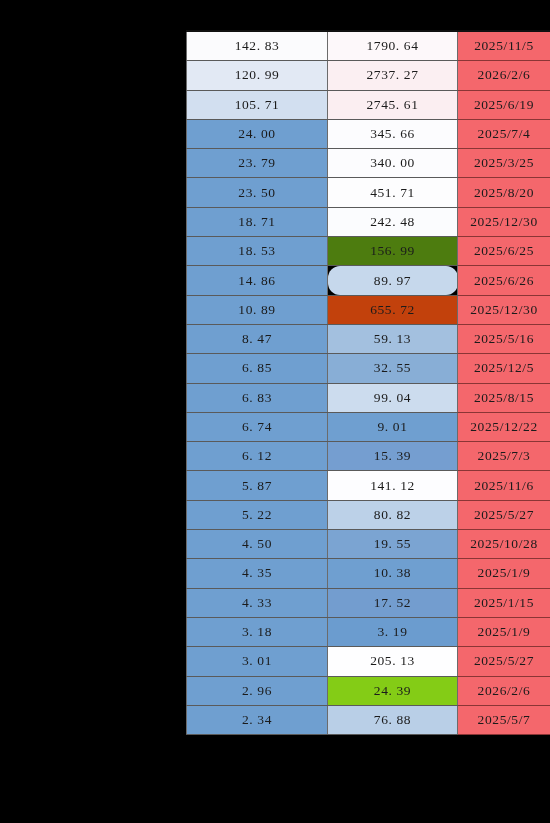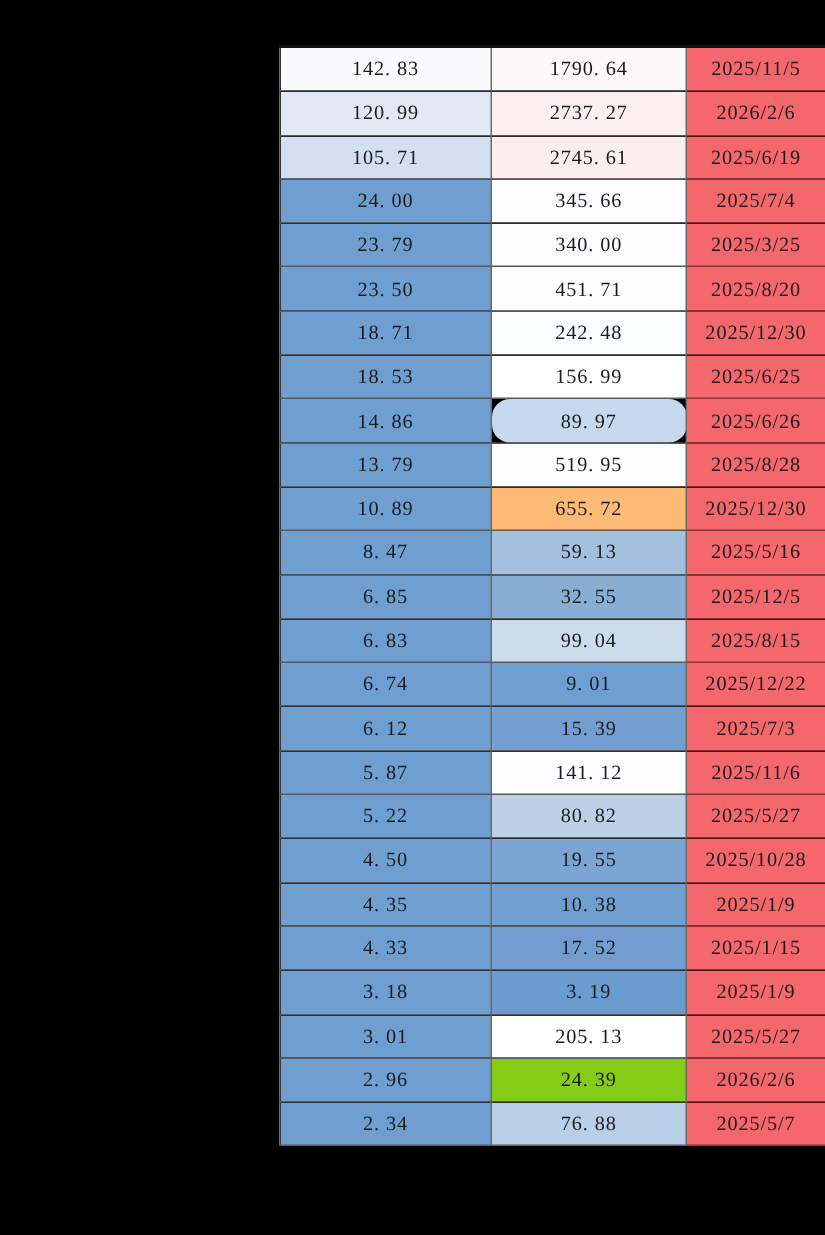"156. 99" td.col-value-b { background: #ffffff -> #4d7c0f }
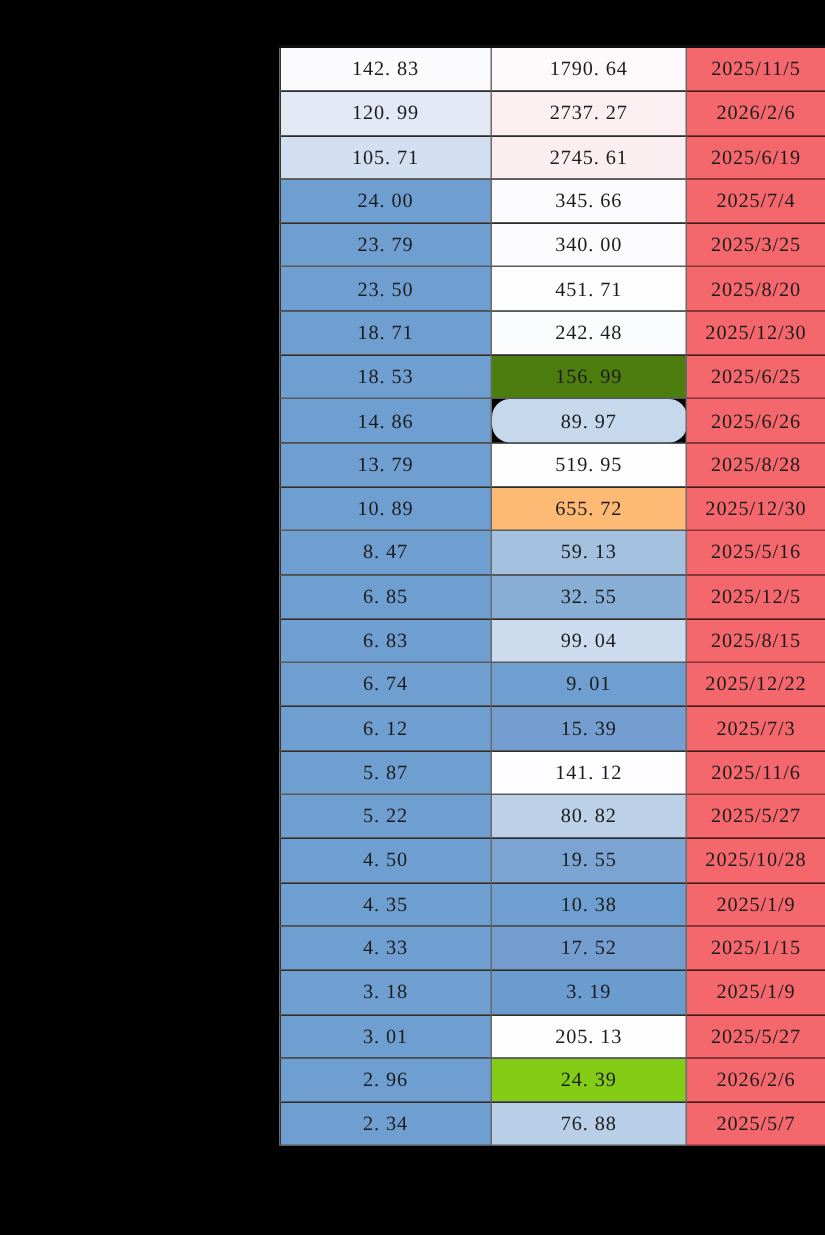"13. 79" tr { html: <tr> <td>13. 79</td> <td>519. 95</td> <td>2025/8/28</td> </tr> -> none }
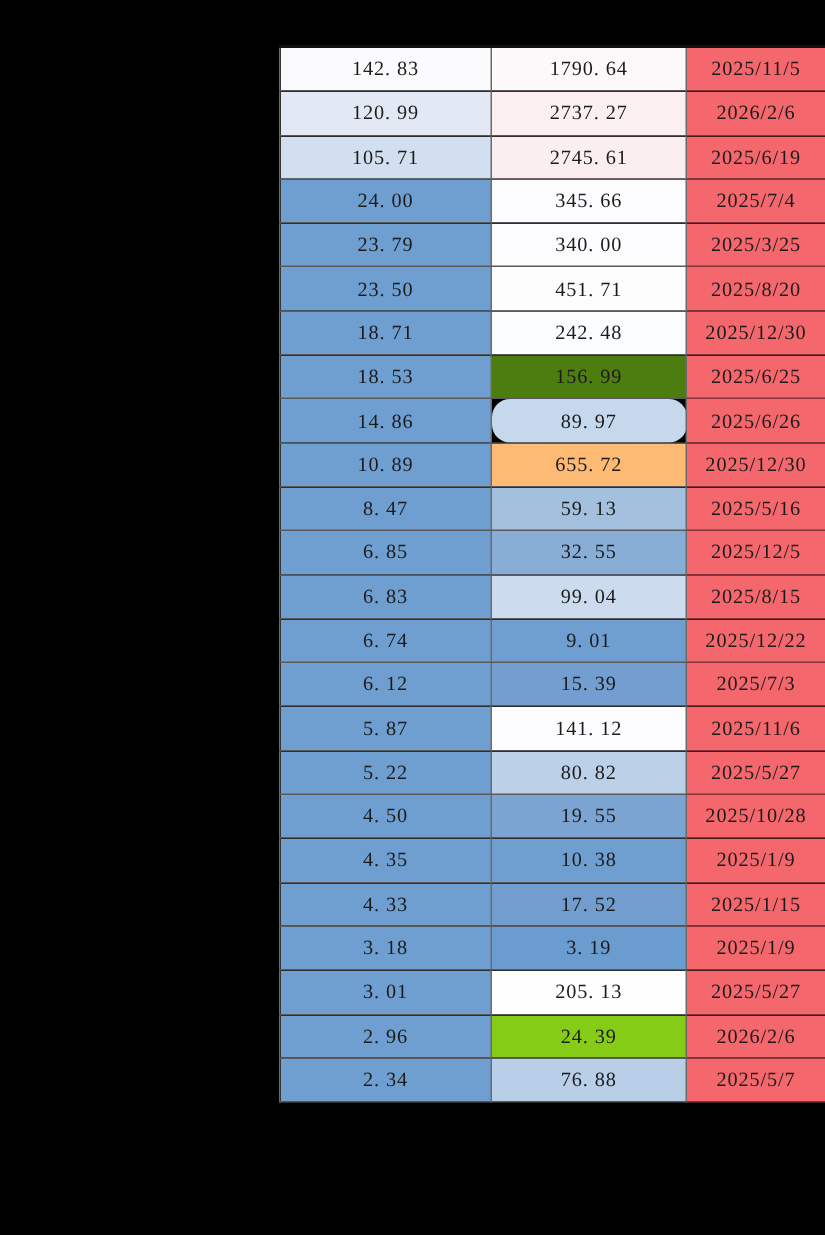"655. 72" td.col-value-b { background: #fdba74 -> #c2410c }
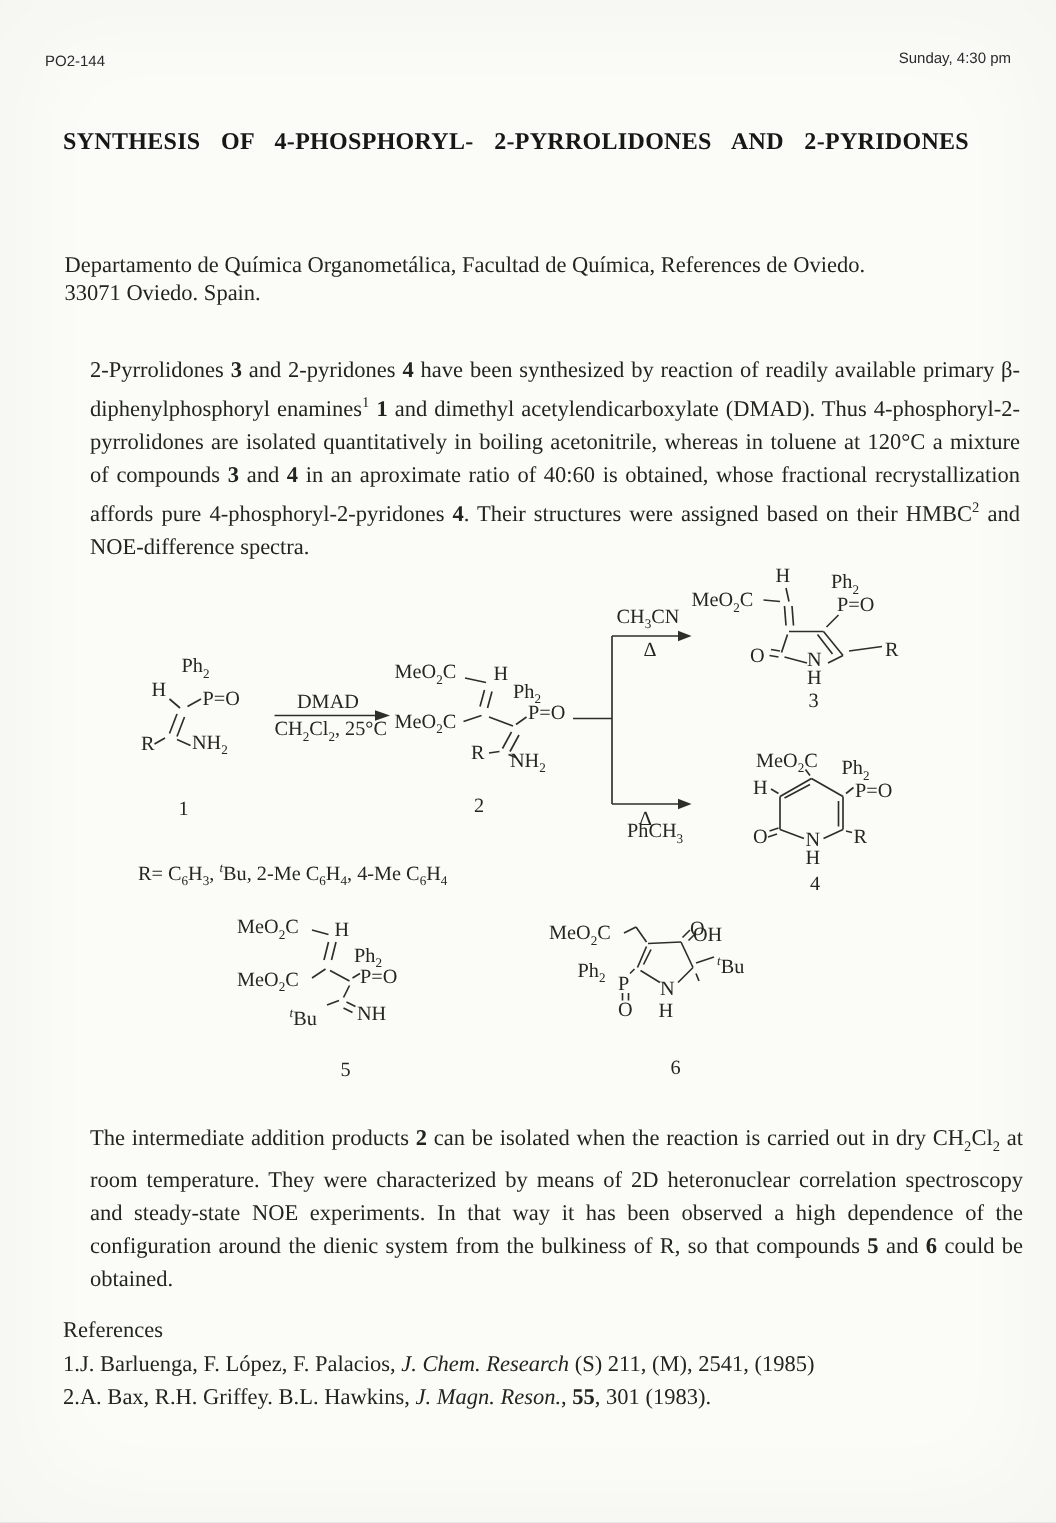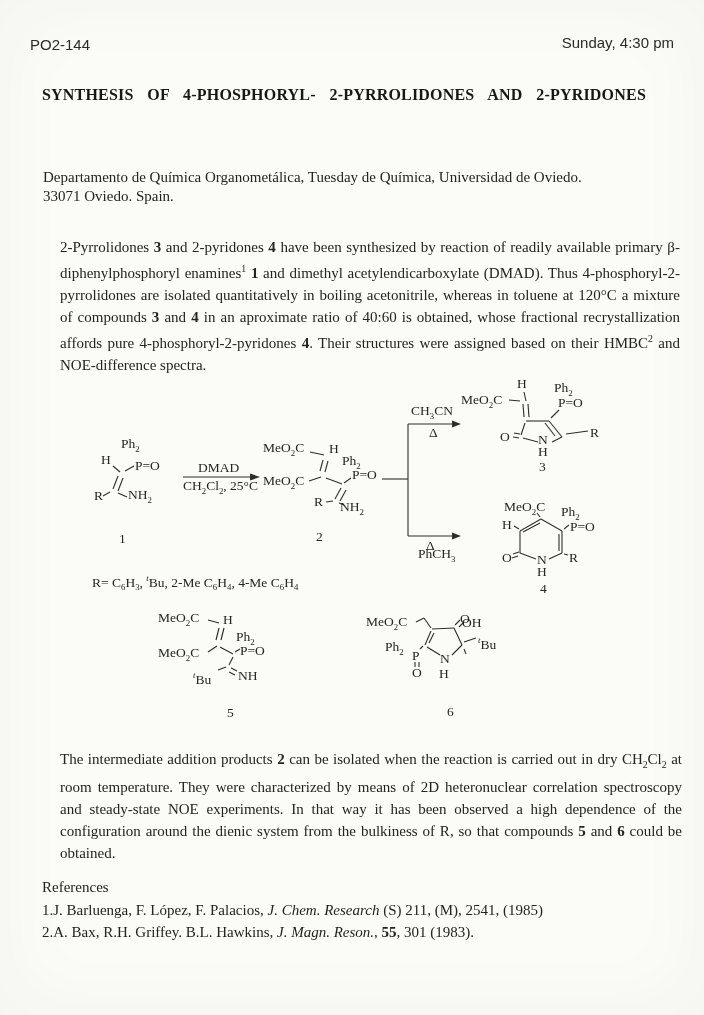"PO2-144" .hdr { font-size: 15px -> 10px }
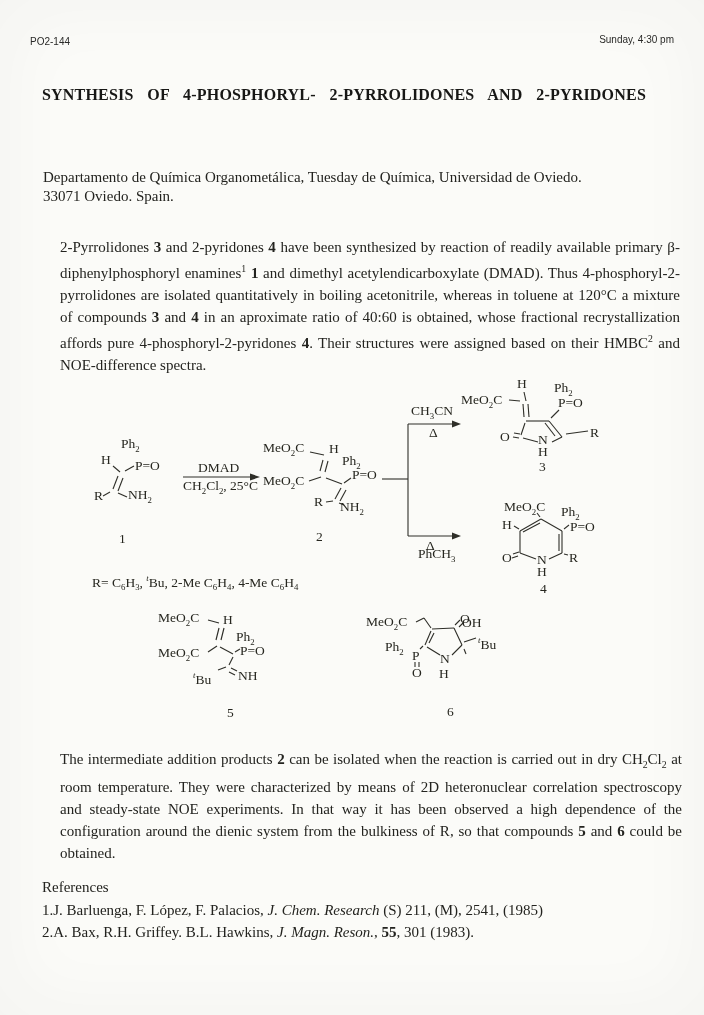"Departamento de Química Organometálica," div { text: Tuesday de Química, Universidad -> Facultad de Química, References }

+-------+

Without the pictures, give all of the entries above again exactly.

"156. 99" td.col-value-b { background: #ffffff -> #4d7c0f }
"13. 79" tr { html: <tr> <td>13. 79</td> <td>519. 95</td> <td>2025/8/28</td> </tr> -> none }
"655. 72" td.col-value-b { background: #fdba74 -> #c2410c }
"PO2-144" .hdr { font-size: 15px -> 10px }
"Departamento de Química Organometálica," div { text: Tuesday de Química, Universidad -> Facultad de Química, References }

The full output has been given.